I am dealing with a problem like this:
mydata_old
| x | y |
|-----|------|
| 1 | 10 |
| 2 | 15 |
| 3 | 12 |
| 4 | 21 |
mydata_new
| x | y |
|-----|------|
| 4 | 20 |
| 5 | 25 |
| 6 | 30 |
I would like to combine both tables to get:
mydata
| x | y |
|-----|------|
| 1 | 10 |
| 2 | 15 |
| 3 | 12 |
| 4 | 20 | # x = 4 does not show up twice
| 5 | 25 |
| 6 | 30 |
I tried with pandas.merge
, but I cannot get the desired result.
mydata = pd.merge(mydata_new, mydata_old, how="left")
CodePudding user response:
One way to do this is with an outer join (i.e., keep the index from both dataframes). You can achieve this using pd.merge(mydata_new, mydata_old, how='outer')
and then keep the newest data available.
However, this could be more straight forward with pandas.concat
.
Here, I am concatenating both dataframes. Note that I exclude rows from mydata_old
if x
appears in mydata_new
. This way you can keep the newest data when it's available in both dataframes (old and new).

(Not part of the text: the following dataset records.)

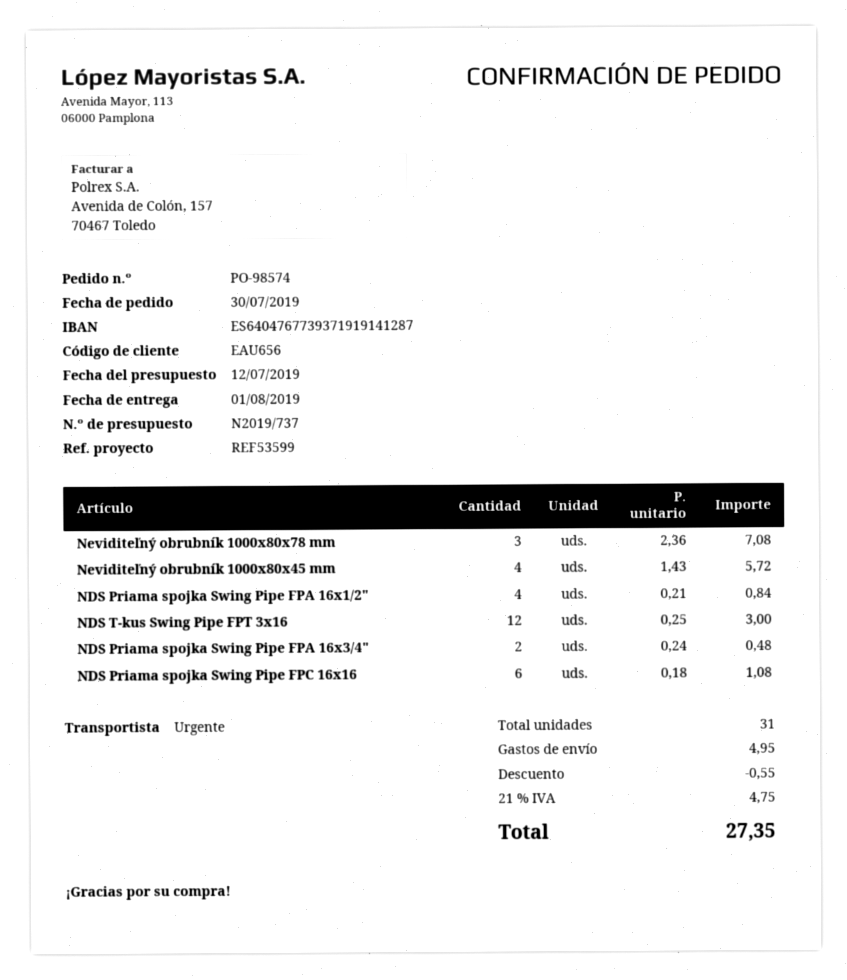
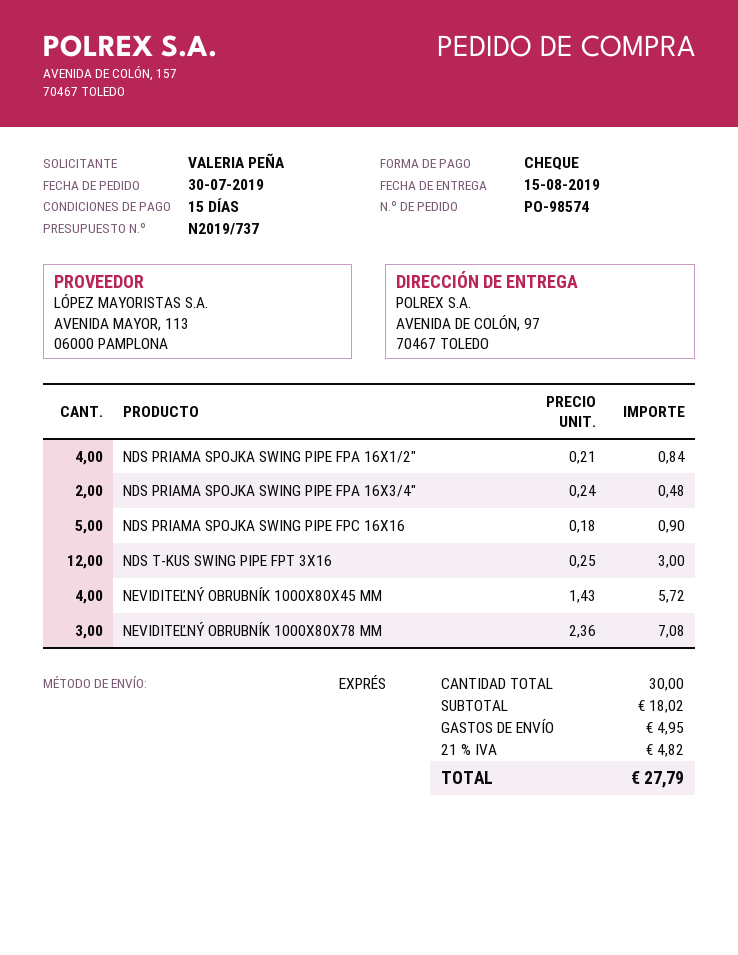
delivery date: 2019-08-01 -> 2019-08-15
NDS Priama spojka Swing Pipe FPC 16x16: 6 x 0.18 = 1.08 -> 5 x 0.18 = 0.90
total quantity: 31 -> 30
discount: 0.55 -> none
tax: 21% = 4.75 -> 21% = 4.82
total: 27.35 -> 27.79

# Concat frames and if data is available in both, keep data from mydata_new
mydata = pd.concat(
[
mydata_old.loc[~mydata_old['x'].isin(mydata_new['x'])],
mydata_new
],
axis=0)
This will print the following:
x | y |
---|---|
1 | 10 |
2 | 15 |
3 | 12 |
4 | 20 |
5 | 25 |
6 | 30 |